- Born: November 9, 1819 Härlunda, Västergötland, Sweden
- Died: August 5, 1888 (aged 68) Milwaukee, Wisconsin, United States
- Occupations: Farmer, Ornithologist, Naturalist, Taxidermist

= Thure Kumlien =

Swedish-American ornithologist, naturalist and taxidermist

Thure Ludwig Theodor Kumlien (November 9, 1819 – August 5, 1888) was a Swedish-American ornithologist, naturalist, and taxidermist. A contemporary of Thoreau, Audubon, and Agassiz, he contributed much to the knowledge of the natural history of Wisconsin and its birds. He collected and shipped specimens to many investigators in the United States and abroad. He taught botany and zoology, as well as foreign languages, at Albion Academy, and was particularly regarded as an expert in the identification of birds’ nests.

==Family and early life==
Thure Kumlien was born in 1819 in the parish of Härlunda in Västergötland, Sweden, the oldest of fourteen children in an aristocratic Swedish family. His father, Ludwig Kumlien (1790-1839), was an army quartermaster, and owned several large estates. His mother, Johanna Rhodin (1800-1830) was the daughter of a minister. His early education was with a tutor, after which he entered the Gymnasium of Skara. He subsequently attended Uppsala University, graduating in 1843. He took an early interest in natural history and collected many specimens, particularly from the Baltic islands, sending them to Hermann Schlegel of Leiden; Wilhelm Peters of Berlin, Carl Jakob Sundevall of the Swedish Museum of Natural History, Stockholm, and John Cassin of Boston were among his other correspondents.

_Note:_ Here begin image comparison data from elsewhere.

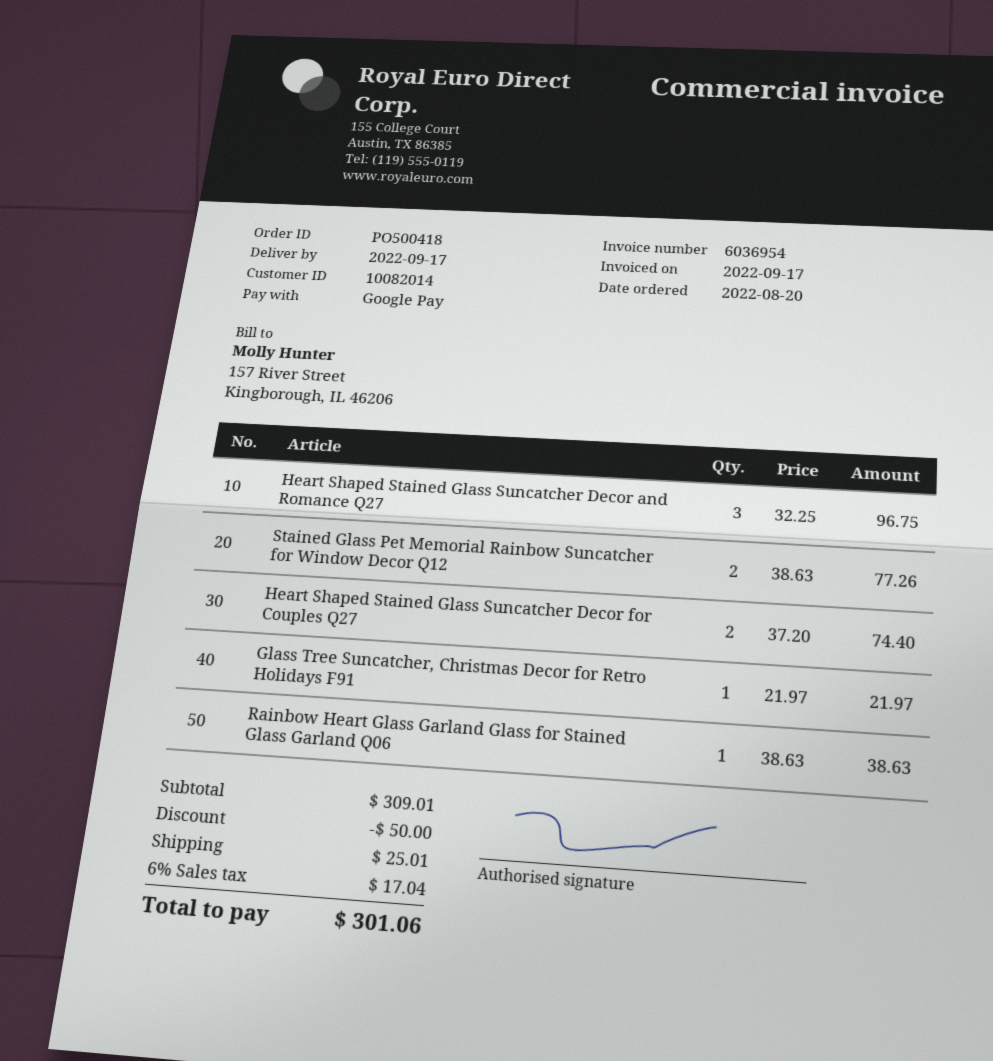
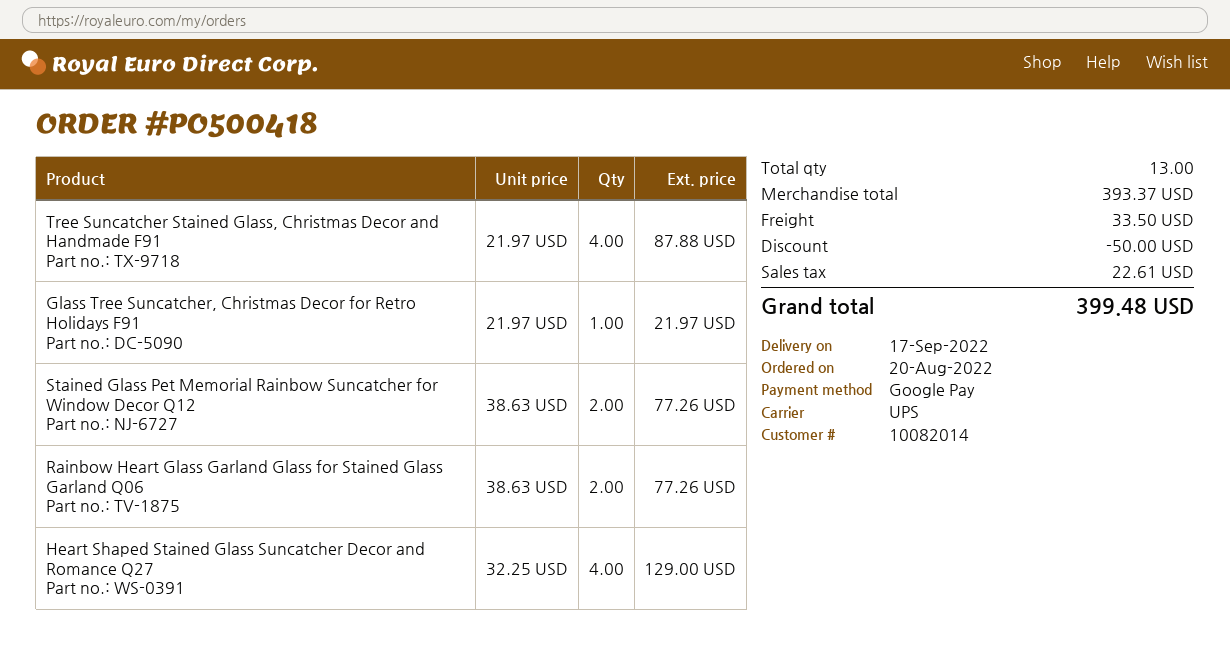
Heart Shaped Stained Glass Suncatcher Decor and Romance Q27: 3 x 32.25 = 96.75 -> 4 x 32.25 = 129.00
Heart Shaped Stained Glass Suncatcher Decor for Couples Q27: 2 x 37.20 = 74.40 -> none
Rainbow Heart Glass Garland Glass for Stained Glass Garland Q06: 1 x 38.63 = 38.63 -> 2 x 38.63 = 77.26
Tree Suncatcher Stained Glass, Christmas Decor and Handmade F91: none -> 4 x 21.97 = 87.88
subtotal: 309.01 -> 393.37
shipping: 25.01 -> 33.50
tax: 17.04 -> 22.61
total: 301.06 -> 399.48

It was also during his university years that Kumlien met Margretta Christine Wallberg, described as “the most beautiful girl of all this nation of handsome women.” Despite opposition from the King, the Church, and Thure’s father due to differences in social standing. Margretta was the daughter of a minor officer in the Swedish Army responsible for the King’s cavalry horses, the couple became engaged.

In 1843, seeking new opportunities and perhaps to overcome familial objections, Thure and Margretta emigrated to the United States, accompanied by Margretta’s older sister, Sophia. They endured a challenging ten-week voyage aboard the leaky ship Swea Maria, arriving in New York on August 20, 1843. Shortly after, they settled in Milwaukee, Wisconsin, where Thure and Margretta married on September 5, 1843.

==Career==

Kumlien in 1875, while at the University of Wisconsin

Kumlien emigrated to the United States in 1843, accompanied by his fiancée, Margaretta Christina Wallberg, and her sister. They first settled in Milwaukee and were married there on September 5 of the same year. Not long afterward, drawn by letters written by the minister of a local parish, he came to the Lake Koshkonong area of Wisconsin. When he bought his homestead, he bypassed farmland and instead purchased woodland, probably because of his love of nature, and devoted his spare time to the study of surrounding nature, in particular the local plants, birds, and insects. His first purchase was 40 acre, from the government; he bought another 40 acres later. His first home was a log house near Busseyville. Often distracted by local wildlife and plants, Kumlien did not succeed at farming; he supplemented his farm income with taxidermy and by collecting specimens for museums and other scientists.

Kumlien's life work constituted a rich personal herbarium and an important collection of birds. He began with a collection acquired by the Boston Society of Natural Sciences in 1854, and expanded his reach to Europe, sending specimens to such scientists as Elias Magnus Fries of Uppsala and Thomas Mayo Brewer. He also kept up correspondence with Spencer Fullerton Baird, Edward Augustus Samuels, and others. Kumlien was described by no less a luminary than Louis Agassiz as the world's foremost authority on the identification of birds' nests. Combined with his modesty, his collecting and correspondence made him more widely known to fellow scientists than to his neighbors. In spite of the recognition and the regard he received from the scientific community, he lived in tight financial circumstances nearly all of his life.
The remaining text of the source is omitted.